◆ PROBLEM DETAILS
Every line below between the line holding "- 1. Partition - GPT with 512MB ESP + root" and the line holding "- /mnt, /mnt/boot, /mnt/boot/efi", inclusive, should be repeated exactly, and all other lines omitted.

(Itemized modification records)
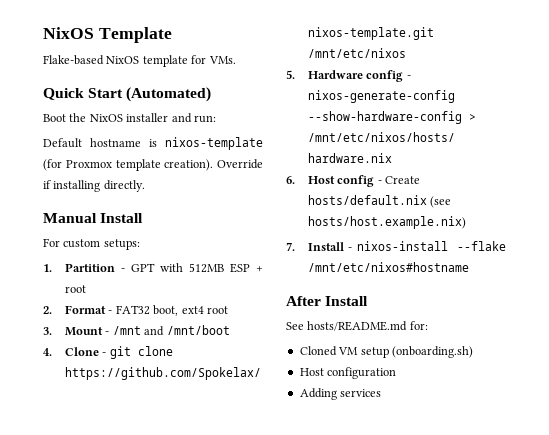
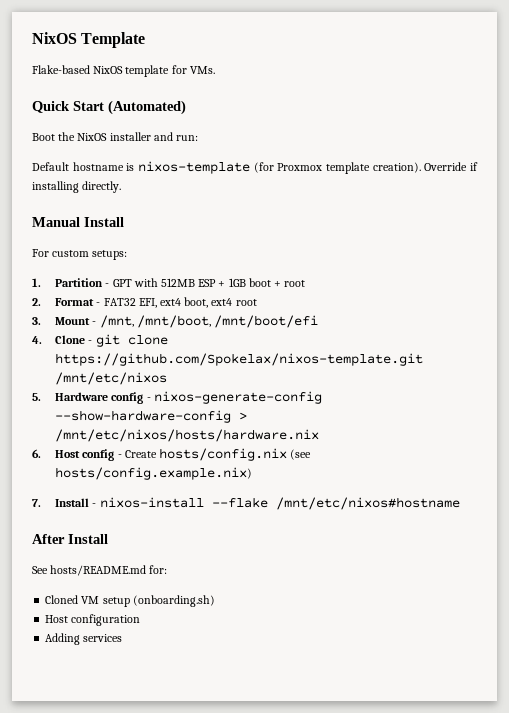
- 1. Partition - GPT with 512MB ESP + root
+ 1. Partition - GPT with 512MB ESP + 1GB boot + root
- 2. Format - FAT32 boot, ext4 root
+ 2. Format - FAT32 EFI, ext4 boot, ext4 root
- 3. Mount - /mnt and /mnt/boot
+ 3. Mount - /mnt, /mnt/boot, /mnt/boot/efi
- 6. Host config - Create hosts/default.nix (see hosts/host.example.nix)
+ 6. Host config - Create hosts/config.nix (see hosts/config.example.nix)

...

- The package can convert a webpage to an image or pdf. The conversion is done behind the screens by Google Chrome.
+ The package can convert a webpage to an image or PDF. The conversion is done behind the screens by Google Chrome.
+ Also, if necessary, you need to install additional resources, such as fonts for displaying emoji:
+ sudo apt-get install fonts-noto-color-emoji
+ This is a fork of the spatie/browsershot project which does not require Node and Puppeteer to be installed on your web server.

* * *

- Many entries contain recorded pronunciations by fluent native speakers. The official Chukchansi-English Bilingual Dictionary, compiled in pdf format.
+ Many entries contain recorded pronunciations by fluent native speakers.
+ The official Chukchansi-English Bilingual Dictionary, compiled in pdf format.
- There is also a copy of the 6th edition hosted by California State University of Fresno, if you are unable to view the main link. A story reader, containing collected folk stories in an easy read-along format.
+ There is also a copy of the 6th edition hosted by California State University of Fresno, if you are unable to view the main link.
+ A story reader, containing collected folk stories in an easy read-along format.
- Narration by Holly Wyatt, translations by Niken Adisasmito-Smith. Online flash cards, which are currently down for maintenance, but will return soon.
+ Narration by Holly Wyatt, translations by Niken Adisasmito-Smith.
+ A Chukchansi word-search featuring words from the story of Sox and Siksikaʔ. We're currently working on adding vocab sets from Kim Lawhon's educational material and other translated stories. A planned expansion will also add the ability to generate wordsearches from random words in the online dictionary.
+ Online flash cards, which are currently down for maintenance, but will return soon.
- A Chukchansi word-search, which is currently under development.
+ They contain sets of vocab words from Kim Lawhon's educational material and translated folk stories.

◆ THE ANSWER
- 1. Partition - GPT with 512MB ESP + root
+ 1. Partition - GPT with 512MB ESP + 1GB boot + root
- 2. Format - FAT32 boot, ext4 root
+ 2. Format - FAT32 EFI, ext4 boot, ext4 root
- 3. Mount - /mnt and /mnt/boot
+ 3. Mount - /mnt, /mnt/boot, /mnt/boot/efi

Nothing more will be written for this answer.